Pour les praticiens, MAE est le choix de référence quand vous travaillez avec des ViT et que vous avez besoin des meilleures performances absolues en fine-tuning. Si vous avez besoin de features directement utilisables sans fine-tuning (k-NN, retrieval, segmentation), DINO/DINOv2 est supérieur. Si vous travaillez avec des CNNs, MAE n’est pas applicable : utilisez BYOL ou MoCo. Et pour la combinaison ultime performance + polyvalence, DINOv2 (qui intègre une composante masked modeling inspirée de MAE) est le backbone SSL de référence actuel.
Questions fréquentes sur MAE
Pourquoi masquer 75% et pas 15% comme BERT ?
Les images sont beaucoup plus redondantes que le texte. Les pixels voisins sont fortement corrélés, et un patch manquant peut souvent être reconstruit par simple interpolation spatiale. Avec un masquage de seulement 15%, le modèle résout la tâche trivialement sans développer de compréhension sémantique. Le masquage à 75% élimine suffisamment d’information pour que la reconstruction nécessite une compréhension du contenu de l’image (structure des objets, relations spatiales, contexte de la scène).
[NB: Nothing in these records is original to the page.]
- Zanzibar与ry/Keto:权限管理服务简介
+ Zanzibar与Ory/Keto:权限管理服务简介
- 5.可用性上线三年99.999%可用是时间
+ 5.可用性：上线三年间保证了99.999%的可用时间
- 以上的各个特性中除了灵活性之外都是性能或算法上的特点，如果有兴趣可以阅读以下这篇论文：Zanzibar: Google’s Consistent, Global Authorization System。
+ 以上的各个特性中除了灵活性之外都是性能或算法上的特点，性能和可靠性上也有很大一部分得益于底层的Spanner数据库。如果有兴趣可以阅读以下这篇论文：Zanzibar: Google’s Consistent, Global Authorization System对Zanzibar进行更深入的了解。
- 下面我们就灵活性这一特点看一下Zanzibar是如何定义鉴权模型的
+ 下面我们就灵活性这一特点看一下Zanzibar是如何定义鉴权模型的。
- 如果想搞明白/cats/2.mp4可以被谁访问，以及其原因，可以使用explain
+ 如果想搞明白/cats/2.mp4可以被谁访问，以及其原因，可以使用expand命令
C’est aussi ce qui rend MAE efficace : l’encodeur ne traite que 25% des patches, réduisant le coût de calcul de ~4×.
Pourquoi les tokens de masque ne sont-ils pas dans l’encodeur ?
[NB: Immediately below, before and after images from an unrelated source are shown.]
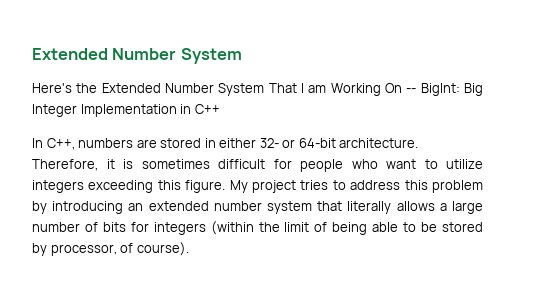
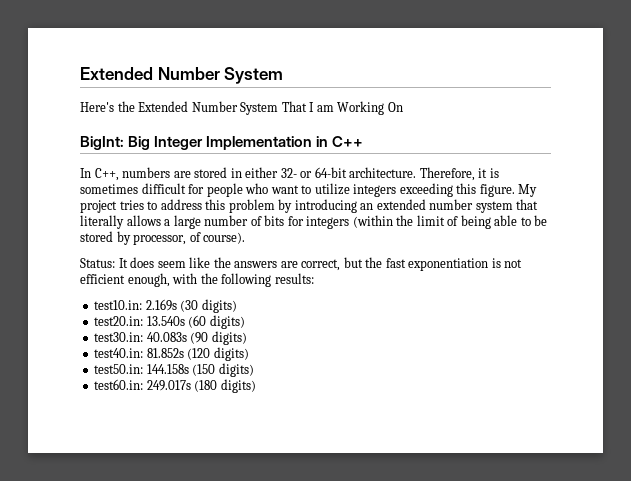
- Here's the Extended Number System That I am Working On -- BigInt: Big Integer Implementation in C++
+ Here's the Extended Number System That I am Working On
+ BigInt: Big Integer Implementation in C++
+ Status: It does seem like the answers are correct, but the fast exponentiation is not efficient enough, with the following results:
+ test10.in: 2.169s (30 digits)
+ test20.in: 13.540s (60 digits)
+ test30.in: 40.083s (90 digits)
+ test40.in: 81.852s (120 digits)
+ test50.in: 144.158s (150 digits)
+ test60.in: 249.017s (180 digits)

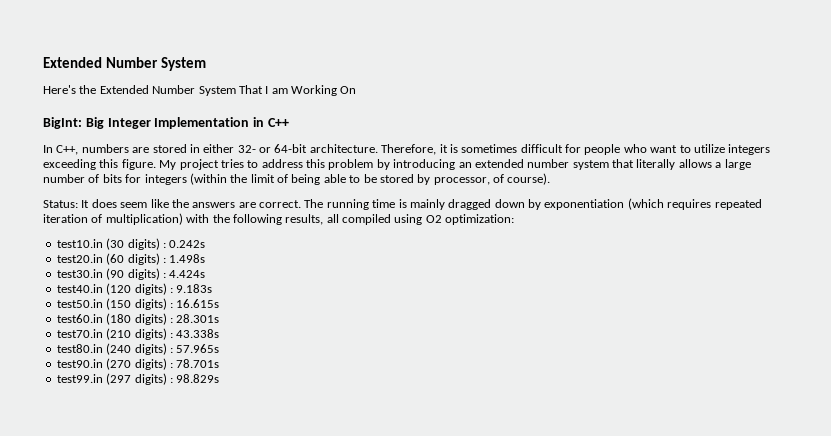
- Status: It does seem like the answers are correct, but the fast exponentiation is not efficient enough, with the following results:
- test10.in: 2.169s (30 digits)
- test20.in: 13.540s (60 digits)
- test30.in: 40.083s (90 digits)
- test40.in: 81.852s (120 digits)
- test50.in: 144.158s (150 digits)
- test60.in: 249.017s (180 digits)
+ Status: It does seem like the answers are correct. The running time is mainly dragged down by exponentiation (which requires repeated iteration of multiplication) with the following results, all compiled using O2 optimization:
+ test10.in (30 digits) : 0.242s
+ test20.in (60 digits) : 1.498s
+ test30.in (90 digits) : 4.424s
+ test40.in (120 digits) : 9.183s
+ test50.in (150 digits) : 16.615s
+ test60.in (180 digits) : 28.301s
+ test70.in (210 digits) : 43.338s
+ test80.in (240 digits) : 57.965s
+ test90.in (270 digits) : 78.701s
+ test99.in (297 digits) : 98.829s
Inclure les tokens de masque dans l’encodeur dégrade à la fois les performances et l’efficacité. Côté performances, les tokens de masque créent un décalage entre le pre-training (avec masques) et le fine-tuning (sans masques). Côté efficacité, traiter 100% des tokens au lieu de 25% multiplie le coût par ~4×. En excluant les masques de l’encodeur et en les introduisant uniquement dans le décodeur léger, MAE maintient l’encodeur « propre » (identique en pre-training et fine-tuning) tout en étant beaucoup plus rapide.
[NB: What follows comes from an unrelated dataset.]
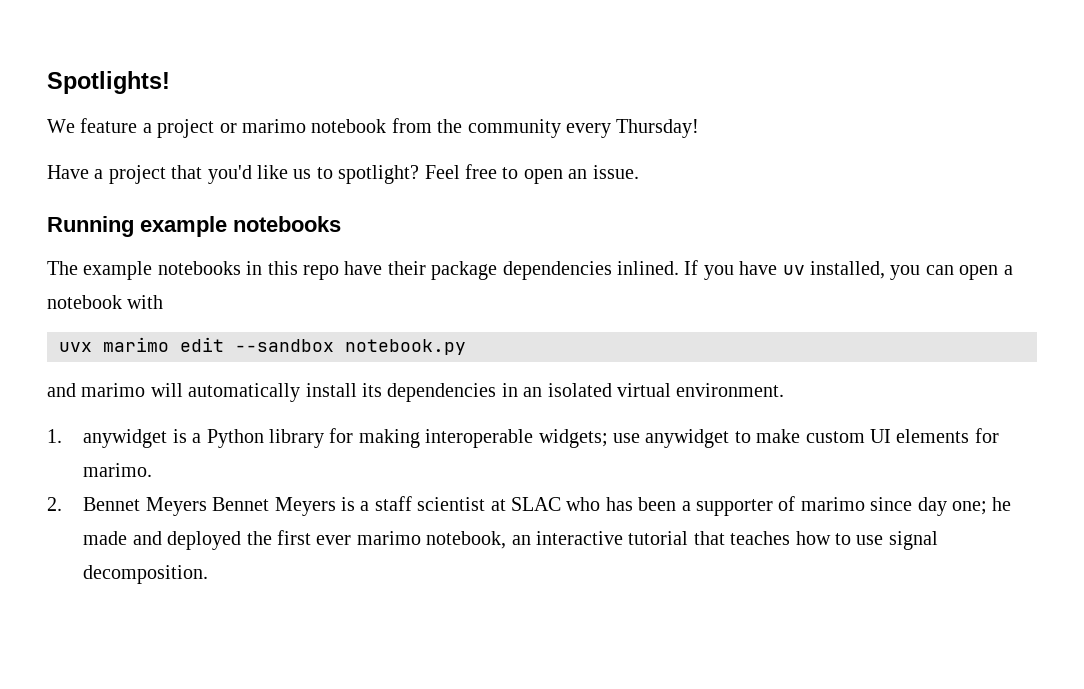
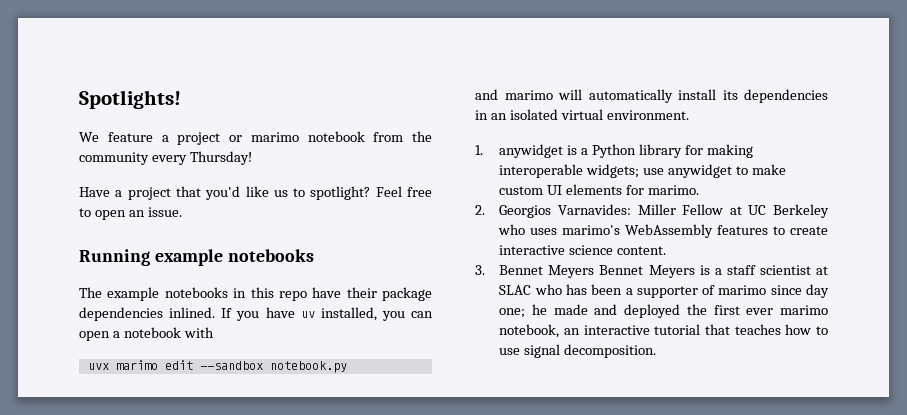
- 2. Bennet Meyers Bennet Meyers is a staff scientist at SLAC who has been a supporter of marimo since day one; he made and deployed the first ever marimo notebook, an interactive tutorial that teaches how to use signal decomposition.
+ 2. Georgios Varnavides: Miller Fellow at UC Berkeley who uses marimo's WebAssembly features to create interactive science content.
+ 3. Bennet Meyers Bennet Meyers is a staff scientist at SLAC who has been a supporter of marimo since day one; he made and deployed the first ever marimo notebook, an interactive tutorial that teaches how to use signal decomposition.

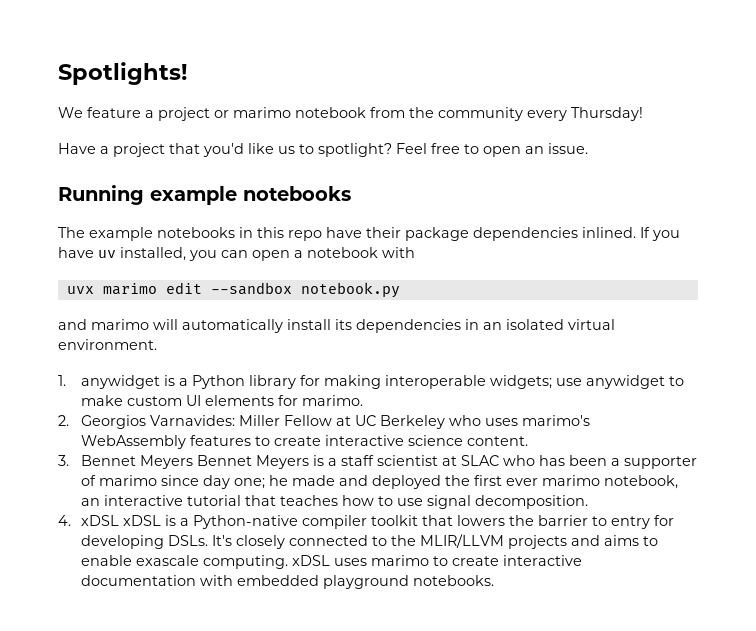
+ 4. xDSL xDSL is a Python-native compiler toolkit that lowers the barrier to entry for developing DSLs. It's closely connected to the MLIR/LLVM projects and aims to enable exascale computing. xDSL uses marimo to create interactive documentation with embedded playground notebooks.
MAE ou DINO : lequel donne les meilleures features ?
Cela dépend de l’usage. MAE produit les meilleures performances après fine-tuning complet (87,8% vs 80,1% sur ImageNet). DINO produit des features plus directement utilisables sans fine-tuning : supérieures en k-NN (78,3% vs ~65%), en segmentation par attention, et en retrieval. La raison est que l’objectif de reconstruction de MAE optimise la fidélité pixel-level, pas la séparabilité par classe. L’objectif de distillation de DINO optimise directement la cohérence sémantique des représentations. DINOv2 combine les deux et offre le meilleur compromis.
MAE fonctionne-t-il avec des CNNs ?
Non directement. MAE repose sur le traitement de l’image comme une séquence de patches (tokens), ce qui est naturel pour les ViT mais pas pour les CNNs. Les convolutions opèrent sur des grilles régulières et ne gèrent pas facilement les « trous » créés par le masquage. Des variantes comme SparK (Sparse masKed modeling) adaptent le principe aux CNNs en utilisant des convolutions sparse, mais les résultats sont inférieurs à MAE avec ViT. Si vous êtes limité aux CNNs, préférez BYOL ou MoCo v2.
Peut-on utiliser MAE pour autre chose que la classification d’images ?
Oui, le principe MAE est très polyvalent. VideoMAE l’adapte aux vidéos (masquage 90-95% de tubes spatio-temporels). AudioMAE l’applique aux spectrogrammes audio. Des variantes existent pour les signaux temporels (ECG, signaux cérébraux), les données 3D (point clouds), et même les graphes. Le ratio de masquage optimal varie par modalité (75% images, ~49% audio, ~40% signaux neuronaux, 90-95% vidéo) en fonction de la redondance du signal. En robotique, MAE-Select utilise les features MAE pour la sélection active de point de vue.